To further enhance luciferase activity, the team conducted combinatorial mutagenesis screening on the catalytic pocket of NeoLux1, obtaining NeoLux1.2 with a 47% increase in activity. Experiments showed that NeoLux1.2 possesses extremely high thermostability (Tm > 100°C) and high specificity for the synthetic substrate DTZ (diphenylterazine). Additionally, NeoLux1.2 has a remarkably long signal decay half-life of 43 minutes, which is much longer than natural luciferases, making it more suitable for high-throughput screening.

2. Design of Luciferase-Fluorescent Protein FRET Systems

To achieve multiplexed bioluminescence imaging, the research team fused NeoLux1.2 with a variety of fluorescent proteins (such as mNeonGreen, mGold, mKok, CyOFP1, mKate2) to construct efficient FRET systems. They used AlphaFold2 to predict the structures of the FRET pairs, optimizing the distance between luciferase and fluorescent proteins to improve energy transfer efficiency. Five FRET pairs (LuxNeon, LuxGold, LuxKok, LuxOFP, LuxKate) were experimentally validated, all achieving energy transfer efficiencies greater than 90% and retaining the spectral properties of the respective fluorescent proteins.

3. Applications of Multiplexed Bioluminescence Imaging

The team validated the multiplexed imaging capability of these FRET systems in both cells and live mice. In cellular experiments, signals from different FRET pairs were successfully distinguished using linear unmixing techniques, enabling simultaneous imaging of multiple subcellular structures. In mouse experiments, HeLa cells expressing different FRET pairs were transplanted into mice, and following intravenous injection of the DTZ substrate, multiplexed bioluminescence imaging was successfully achieved. Moreover, the researchers demonstrated that these FRET systems allow real-time monitoring of dynamic changes in tumor heterogeneity, showing potential value in cancer research.

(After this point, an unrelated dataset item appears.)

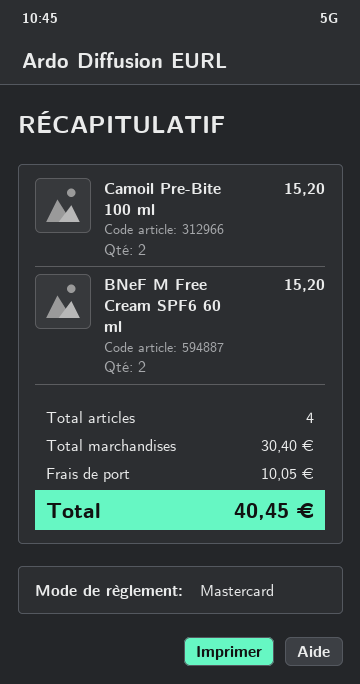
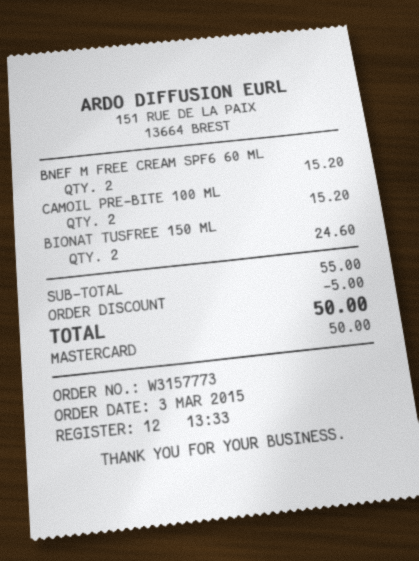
BIONAT TUSFREE 150 ML: none -> 2 for 24.60
subtotal: 30.40 -> 55.00
discount: none -> 5.00
shipping: 10.05 -> none
total: 40.45 -> 50.00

Research Conclusions and Significance

This study, driven by artificial intelligence-based protein design, successfully developed a new class of luciferases—the NeoLux series. These luciferases not only overcome many of the limitations of native luciferases, but also enable highly efficient multiplexed bioluminescence imaging through fusion with fluorescent proteins. The research team demonstrated the broad applications of these FRET systems in both cellular and in vivo settings, including multicolor subcellular imaging and real-time monitoring of tumor heterogeneity.

This research opens up new perspectives for bioluminescence technology, particularly in cancer research, drug screening, and biomedical imaging. Furthermore, the team provides open access to the design sequences and experimental protocols, significantly reducing experimental costs and promoting broad application of this technology in laboratories.

Research Highlights

  1. AI-driven protein design: Using deep learning models ProteinMPNN and AlphaFold2, the team de novo designed novel luciferases, showcasing the powerful role of AI in protein engineering.
  2. Multiplexed bioluminescence imaging: By constructing efficient FRET systems, the study achieved multiplexed bioluminescence imaging in cells and in vivo, offering new tools for investigating complex biological processes.
  3. High stability and specificity: The NeoLux series luciferases feature exceptional thermostability and substrate specificity, overcoming the limitations of natural luciferases.
  4. Low cost and wide applicability: The team provides open-access design sequences and experimental protocols, significantly lowering experimental costs and promoting the widespread adoption of this technology.

Other Valuable Information

The research team also demonstrated the use of these FRET systems for real-time monitoring of tumor heterogeneity, providing new tools for cancer studies. Additionally, they developed cost-effective multiplexed bioluminescence imaging methods, offering economical solutions for biomedical research.

This research not only advances bioluminescence technology but also provides a new paradigm for the application of artificial intelligence in protein design, with significant scientific and practical value.